Meet Muffie Fulton, founder of Bold Food, which offers classes in the science of cooking and curated culinary tours all over the planet.
Muffin Fulton grew up in a food-centric Colorado family where trying out a new recipe or restaurant was a favorite past-time.
After studying science and embarking on a career in the biotech industry, Muffie then pursued neuroscience, obtaining a Masters degree from Stanford. She went on to work for companies such as Deloitte consulting, 23andMe, and Genentech, where she took a role in global supply and operations.
Traveling for business afforded Muffie the opportunity to try local cuisine. But it wasn’t until she discovered molecular cooking that the connection between her two passions—food and science—delivered an epiphany.
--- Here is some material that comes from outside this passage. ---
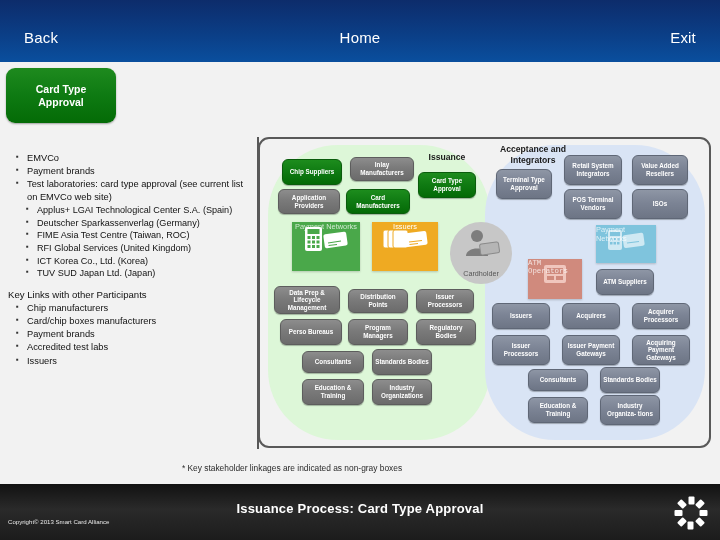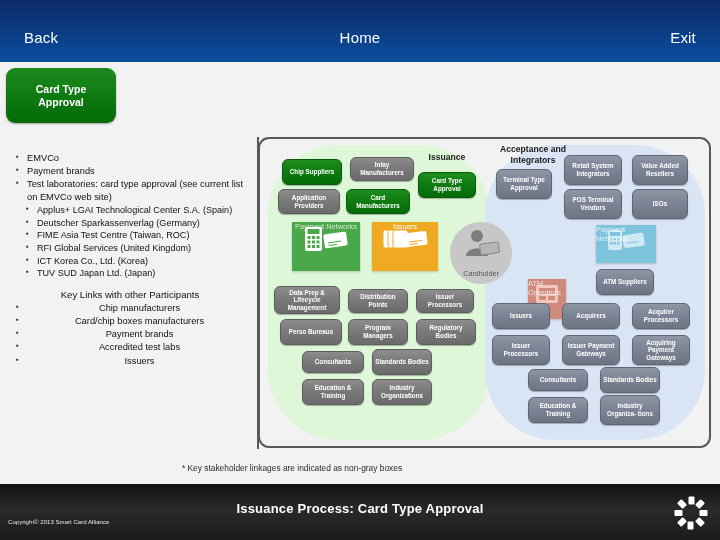"ATM Operators" div.tile { font-family: none -> Liberation Mono, monospace; top: 140px -> 120px; width: 38px -> 54px }
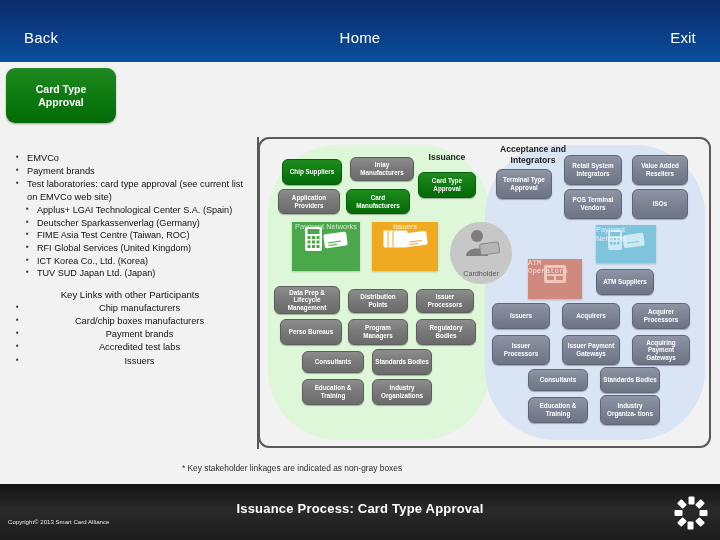"Key Links with other Participants" #keylinks { text-align: center -> none }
When was the idea for Bold Food born?
I’ve always been a voracious cookbook reader and picked up a copy of Chef Ferran Adria’s celebrated A Day at el Bulli about ten years ago. I was surprised by how much overlap there was between what high-end chefs were doing and my own scientific training.
At the time, no one was teaching non-professionals the foundations of modernist cooking, so I took it upon myself to learn these techniques.
In 2015, I began teaching classes in Los Altos, California to demonstrate to other cooks how to use modernist techniques like sous vide, spherification, hydrocolloids, foams, smoking guns, and fluid gels, to make food look and taste as good as possible.
You’re based in the Bay Area, a Mecca for foodies.
We have all of the produce California has to offer, and the climate is mild enough that we have it all year round. Most farmers markets here are open every month of the year.
The Bay Area has always been known for innovation and creativity, and we have huge immigrant populations, especially from Asia and Latin America. All of those things together offer a tremendous variety, and people like to try new things here.